Jeremy White: Good lawyers—and even good editors—work only for their clients, not for themselves. Barbara is a colleague of mine, and you should ask her that question, too. We are interested only in making sure that the Bill is fit for purpose. Our charity is made up of lawyers and consultants, and we all agree that although the Bill is not designed to do something bad, it tries to do too much. We applaud its ambition and, to a point, its flexibility, but let me make a couple of pleas for special items.

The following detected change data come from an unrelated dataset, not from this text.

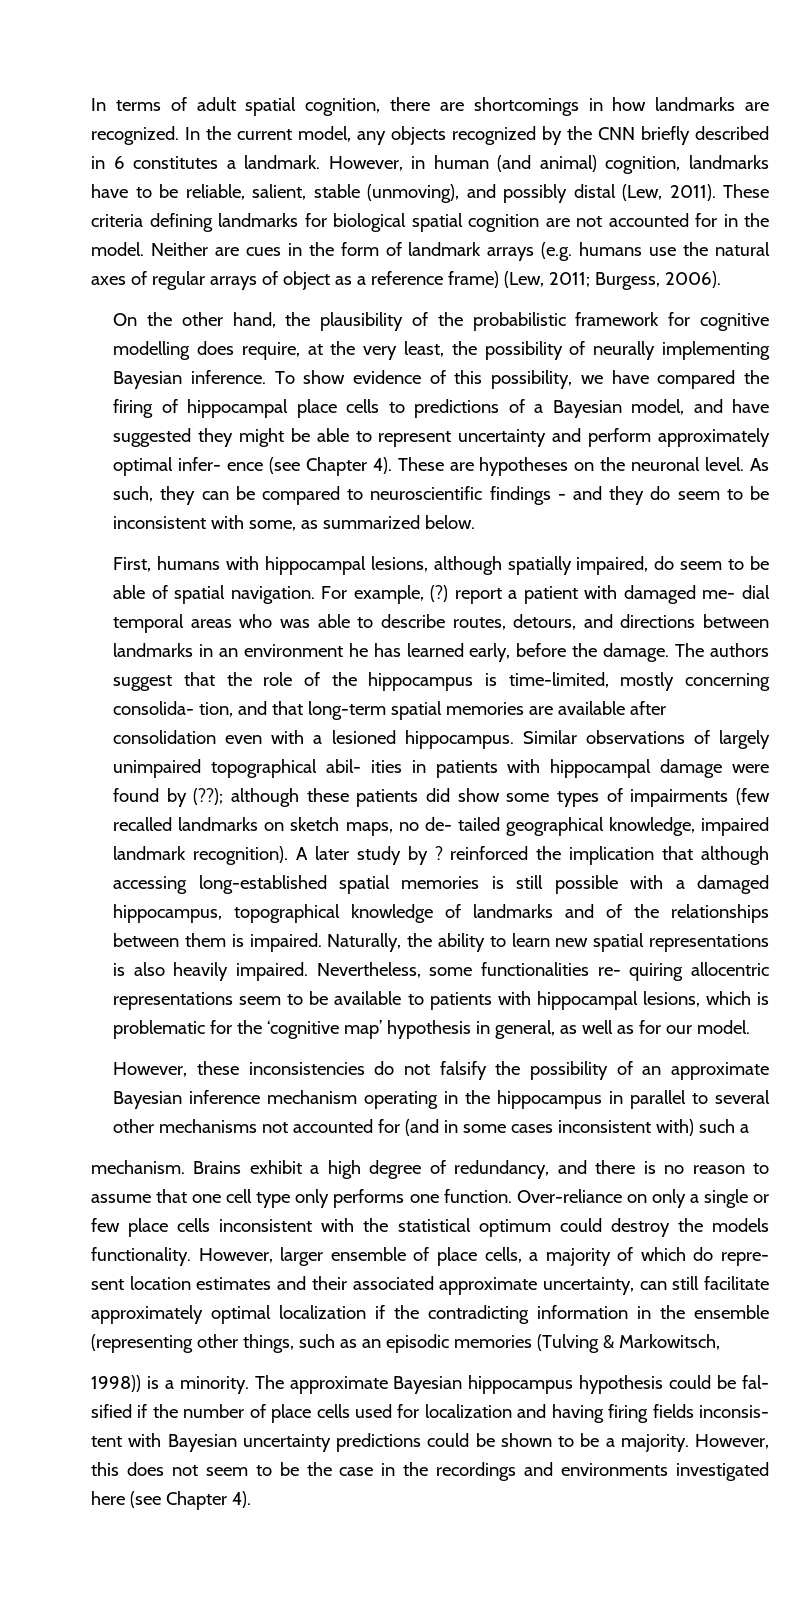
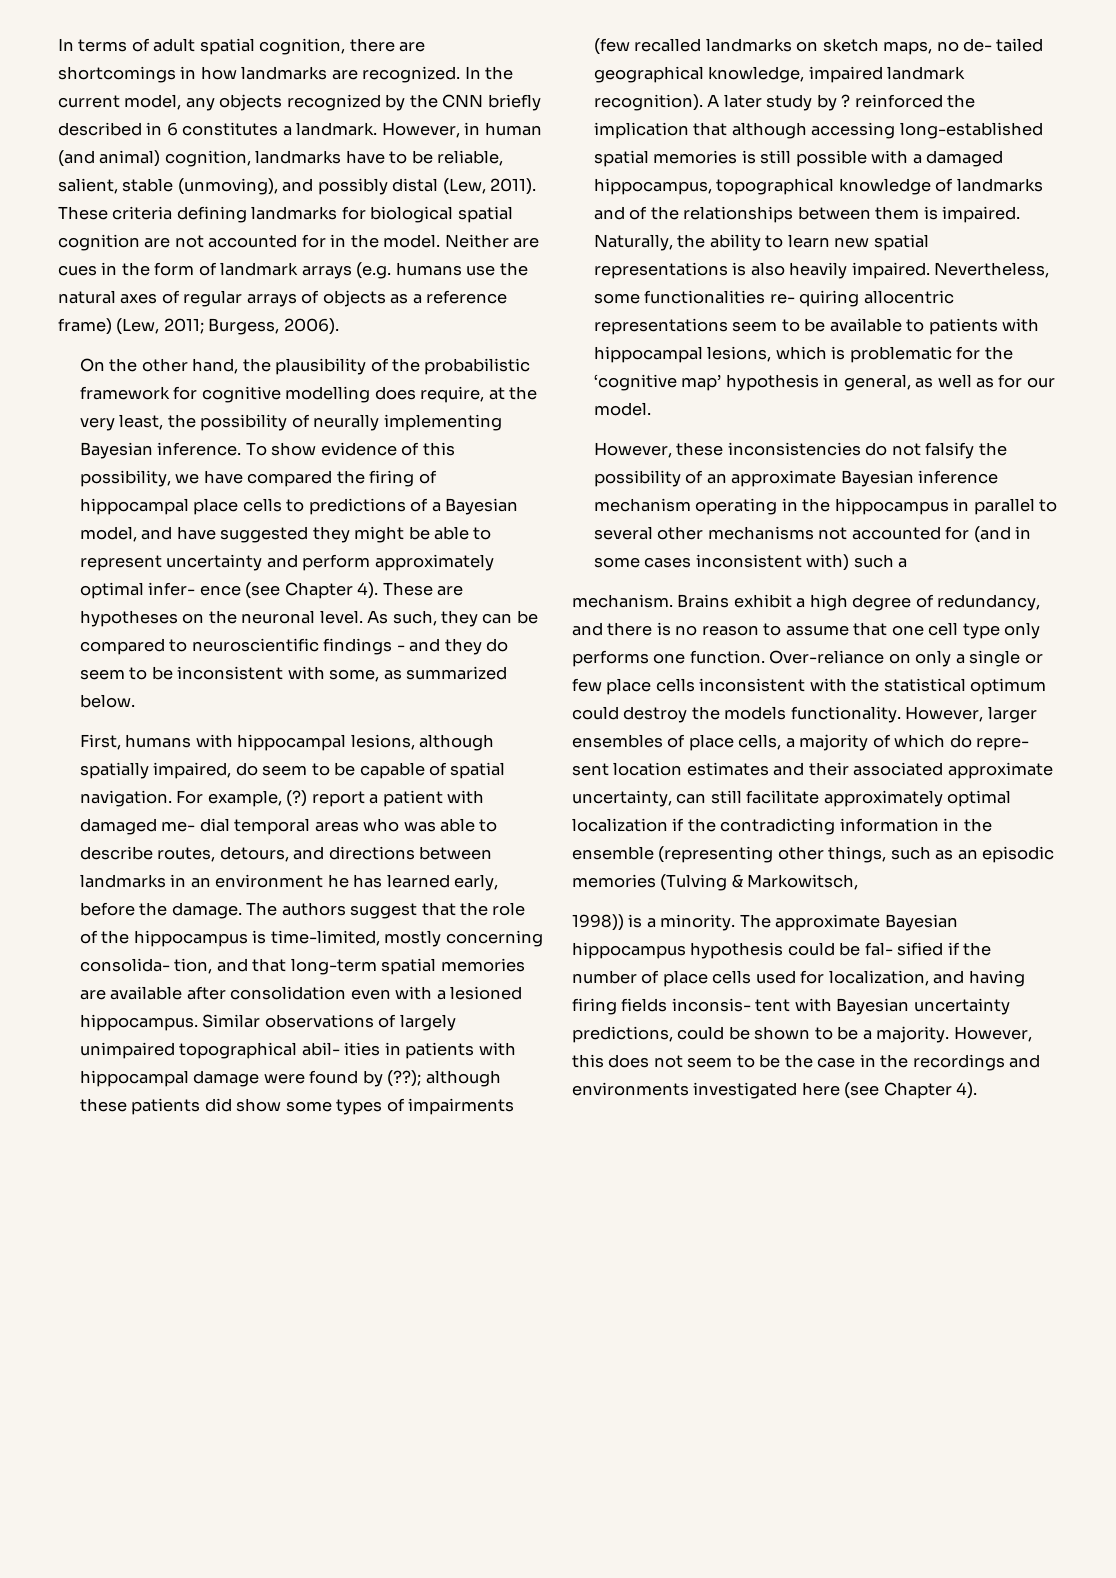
- Neither are cues in the form of landmark arrays (e.g. humans use the natural axes of regular arrays of object as a reference frame) (Lew, 2011; Burgess, 2006).
+ Neither are cues in the form of landmark arrays (e.g. humans use the natural axes of regular arrays of objects as a reference frame) (Lew, 2011; Burgess, 2006).
- First, humans with hippocampal lesions, although spatially impaired, do seem to be able of spatial navigation.
+ First, humans with hippocampal lesions, although spatially impaired, do seem to be capable of spatial navigation.
- However, larger ensemble of place cells, a majority of which do repre- sent location estimates and their associated approximate uncertainty, can still facilitate approximately optimal localization if the contradicting information in the ensemble (representing other things, such as an episodic memories (Tulving & Markowitsch,
+ However, larger ensembles of place cells, a majority of which do repre- sent location estimates and their associated approximate uncertainty, can still facilitate approximately optimal localization if the contradicting information in the ensemble (representing other things, such as an episodic memories (Tulving & Markowitsch,
- The approximate Bayesian hippocampus hypothesis could be fal- sified if the number of place cells used for localization and having firing fields inconsis- tent with Bayesian uncertainty predictions could be shown to be a majority.
+ The approximate Bayesian hippocampus hypothesis could be fal- sified if the number of place cells used for localization, and having firing fields inconsis- tent with Bayesian uncertainty predictions, could be shown to be a majority.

On the replacement of VAT on acquisitions being dealt with in a VAT return, we see flexibility in the Bill and in the announcements of HMRC and the Treasury. That can be replaced by postponed accounting of import VAT. That kind of flexibility is good. When we look at the flexibility that we would like to see in respect of some of the special procedures and information systems, we think, “Yes, that will be good.” In particular, guarantee waivers—taking a different view from the EU on guarantees—are a good thing. The Bill would give us that structure, and we applaud that.

Our problem is with the cost that would follow, both in terms of parliamentary scrutiny and for the trade, if we commenced a UK recast. Having to look at both the UK recast and the Community law would create an unnecessary cost. As I said, we are not concerned about parts of the current law such as tariff schedules and trade instruments, which we know will have to be recast. Each paragraph of the Chartered Institute of Taxation report is quite dense—a number of people were fighting to get their arguments in, and some of it is a bit too dense—but one talks about international obligations. We do not want the flexibility of a UK approach that is inconsistent with our international obligations, because that would just lead to more cost. Although we might, in individual cases, obtain a result that we liked based on a simple reading of the English recast, it might be incompatible with either a Community obligation or an international obligation, and we would end up with everything having to be reversed on appeal and the whole enterprise being more expensive.

The problem with an unnecessary recast is that it would produce an amount of uncertainty. It is that, not the flexibility, that we object to. If I put my own hat on, you are right that I would never be able to retire, because, instead of being paid once for reading this version, I would have to be paid twice—once for reading this version and once for reading the English recast—in any case I was involved in.